START Supplied information

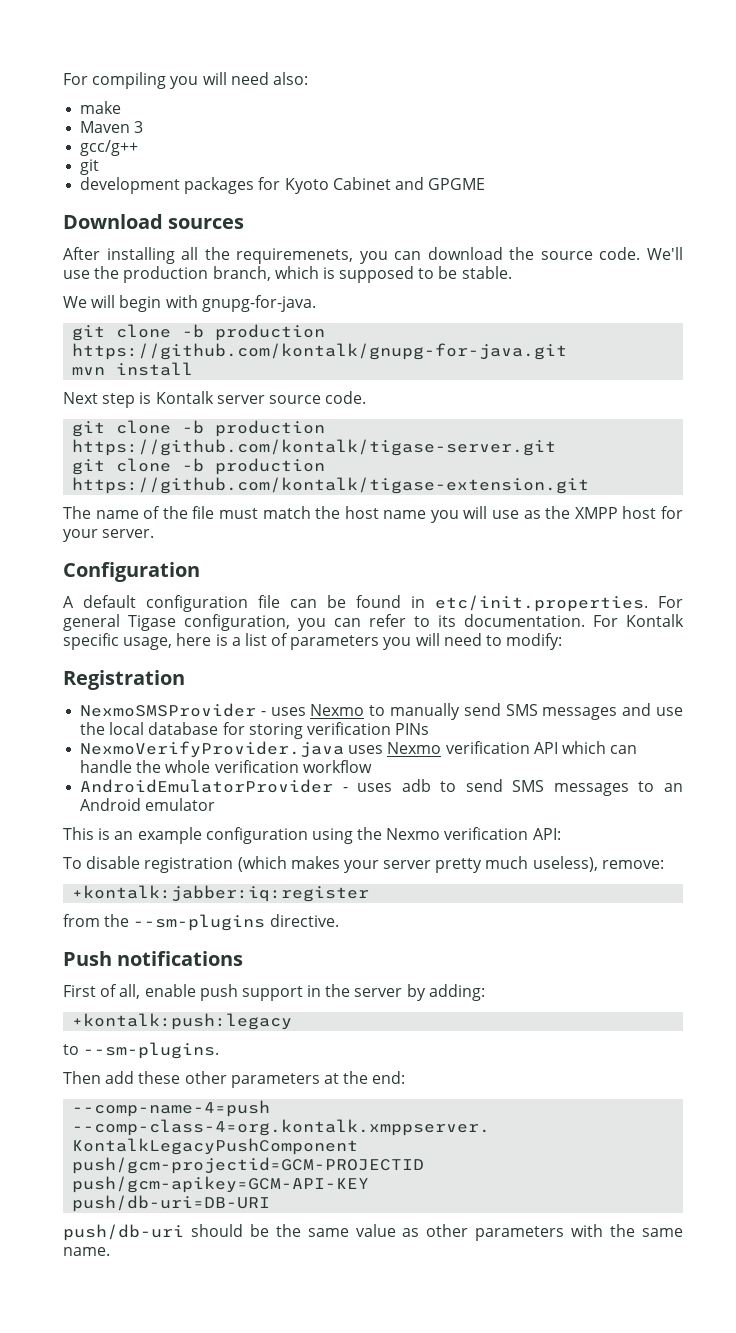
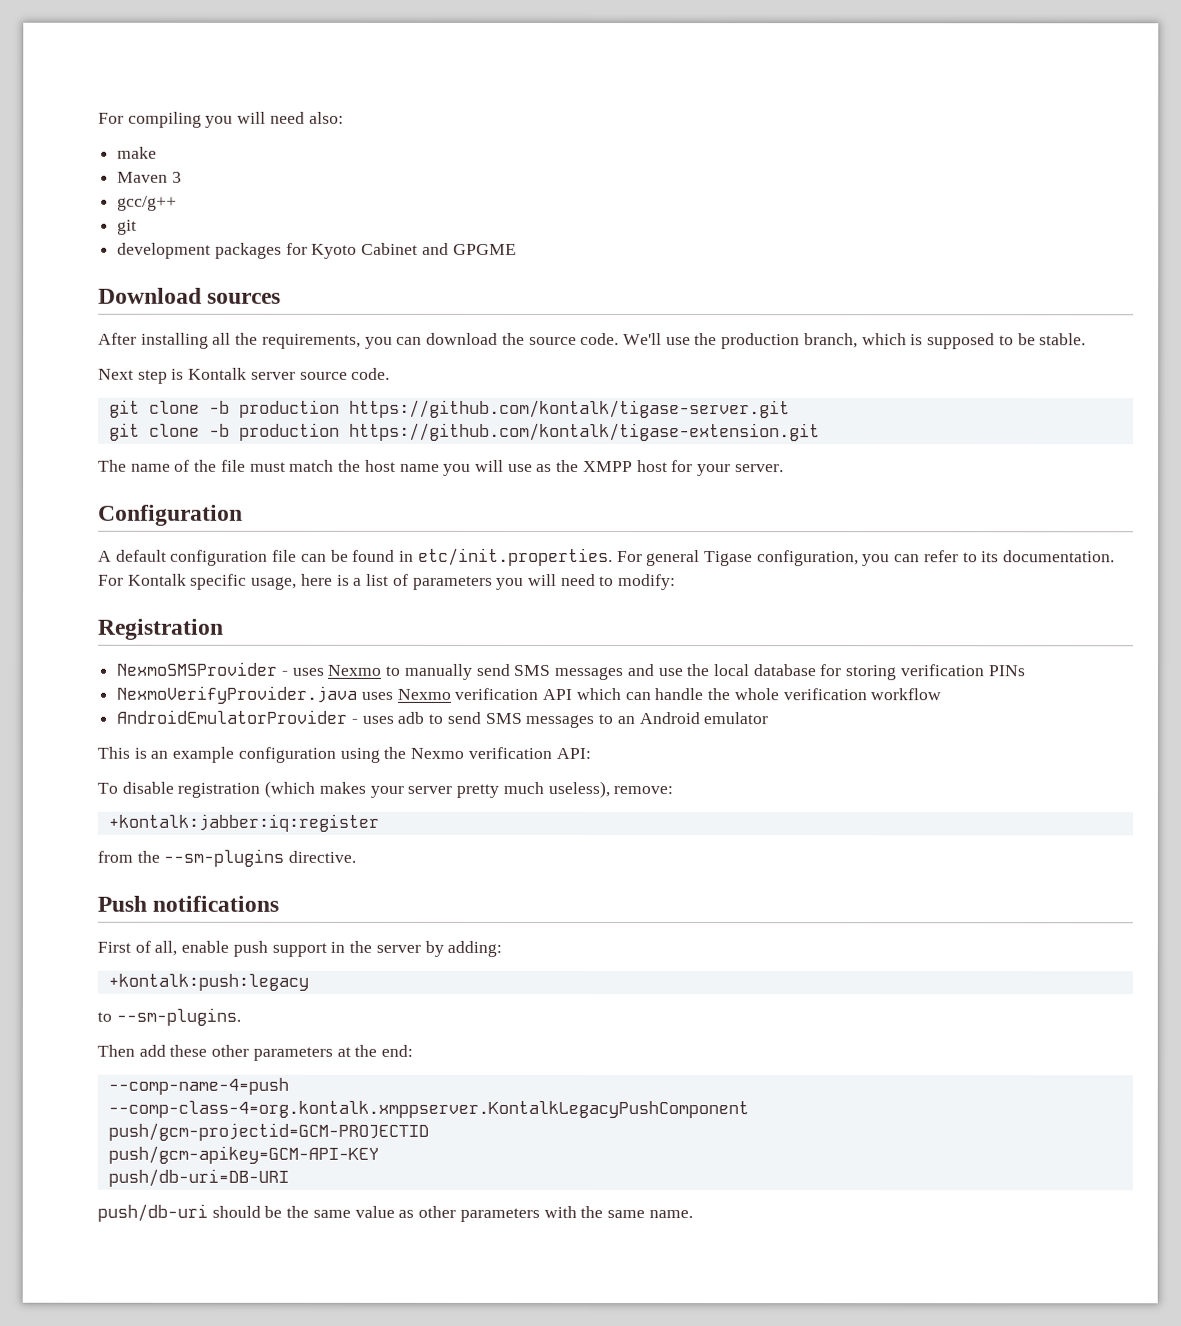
[236,248,354,264] requiremenets, -> [261,333,361,349] requirements,
[63,295,316,312] [72,324,326,341] [72,343,568,360] [72,362,194,376] // We will begin with gnupg-for-java. // git clone -b production https://github.com/kontalk/gnupg-for-java.git // mvn install -> (1087, 339) none

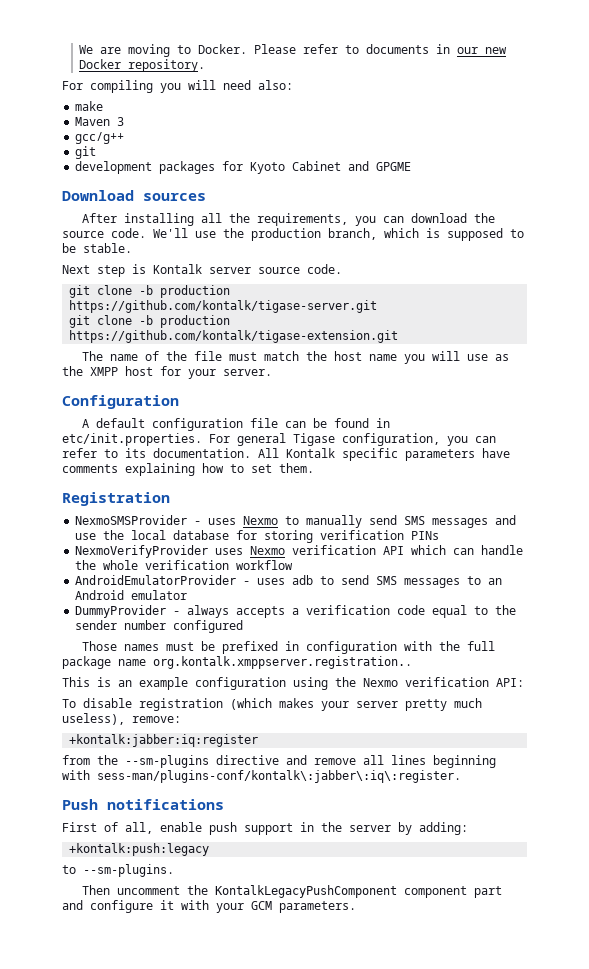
(98, 118) none -> [79,44,508,57] [79,59,206,72] We are moving to Docker. Please refer to documents in our new Docker repository. //
[98,574,124,586] For -> [258,448,279,458] All
[251,573,677,591] usage, here is a list of parameters you will need to modify: -> [405,448,510,461] [62,463,314,476] parameters have comments explaining how to set them.
[116,685,358,704] NexmoVerifyProvider.java -> [75,545,209,558] NexmoVerifyProvider
(769, 718) none -> [75,605,517,618] [75,620,244,633] [81,641,495,654] [62,656,412,669] // DummyProvider - always accepts a verification code equal to the sender number configured // Those names must be prefixed in configuration with the full package name org.kontalk.xmppserver.registration..
[288,850,357,863] directive. -> [216,755,496,768] [62,770,461,783] directive and remove all lines beginning with sess-man/plugins-conf/kontalk\:jabber\:iq\:register.
[138,1044,414,1061] [107,1077,289,1095] [107,1100,749,1119] [107,1122,429,1141] [107,1145,379,1164] [107,1168,289,1187] [97,1203,693,1222] add these other parameters at the end: // --comp-name-4=push // --comp-class-4=org.kontalk.xmppserver.KontalkLegacyPushComponent // push/gcm-projectid=GCM-PROJECTID // push/gcm-apikey=GCM-API-KEY // push/db-uri=DB-URI // push/db-uri should be the same value as other parameters with the same name. -> [116,885,502,898] [62,900,356,913] uncomment the KontalkLegacyPushComponent component part and configure it with your GCM parameters.

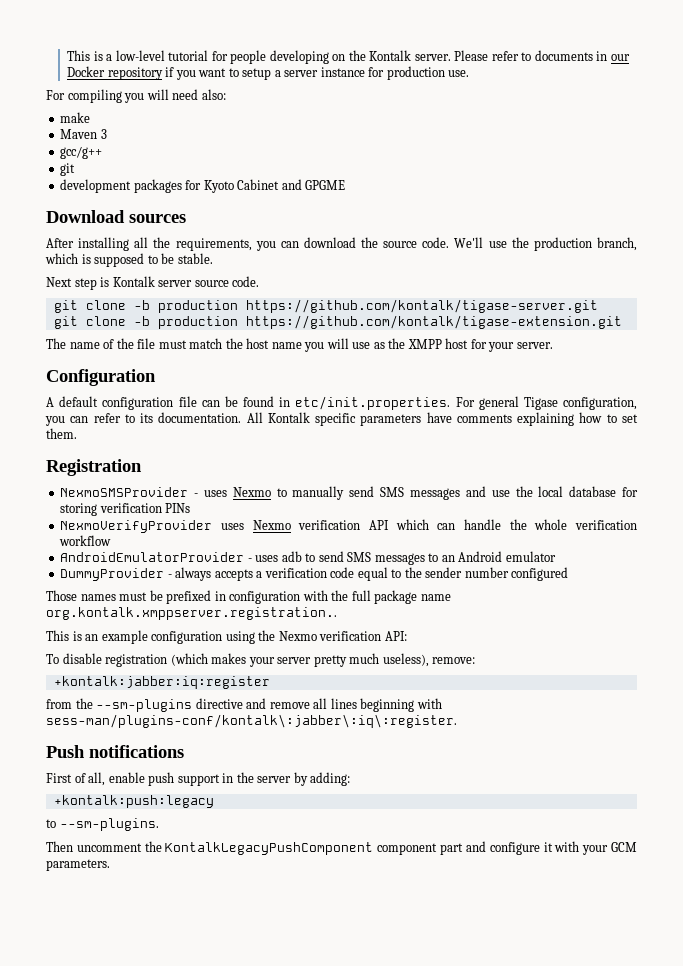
[79,44,248,57] We are moving to Docker. -> [67,50,451,64] This is a low-level tutorial for people developing on the Kontalk server.
[485,47,508,54] [79,59,206,72] new Docker repository. -> [67,66,470,80] Docker repository if you want to setup a server instance for production use.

END Supplied information

[What you need to do]:
Retyped exactly, the lines from the one holding "[288,850,357,863] directive. ->" through the last line of the data above are the whole answer. Pictures stay out.

[Answer box]:
[288,850,357,863] directive. -> [216,755,496,768] [62,770,461,783] directive and remove all lines beginning with sess-man/plugins-conf/kontalk\:jabber\:iq\:register.
[138,1044,414,1061] [107,1077,289,1095] [107,1100,749,1119] [107,1122,429,1141] [107,1145,379,1164] [107,1168,289,1187] [97,1203,693,1222] add these other parameters at the end: // --comp-name-4=push // --comp-class-4=org.kontalk.xmppserver.KontalkLegacyPushComponent // push/gcm-projectid=GCM-PROJECTID // push/gcm-apikey=GCM-API-KEY // push/db-uri=DB-URI // push/db-uri should be the same value as other parameters with the same name. -> [116,885,502,898] [62,900,356,913] uncomment the KontalkLegacyPushComponent component part and configure it with your GCM parameters.

[79,44,248,57] We are moving to Docker. -> [67,50,451,64] This is a low-level tutorial for people developing on the Kontalk server.
[485,47,508,54] [79,59,206,72] new Docker repository. -> [67,66,470,80] Docker repository if you want to setup a server instance for production use.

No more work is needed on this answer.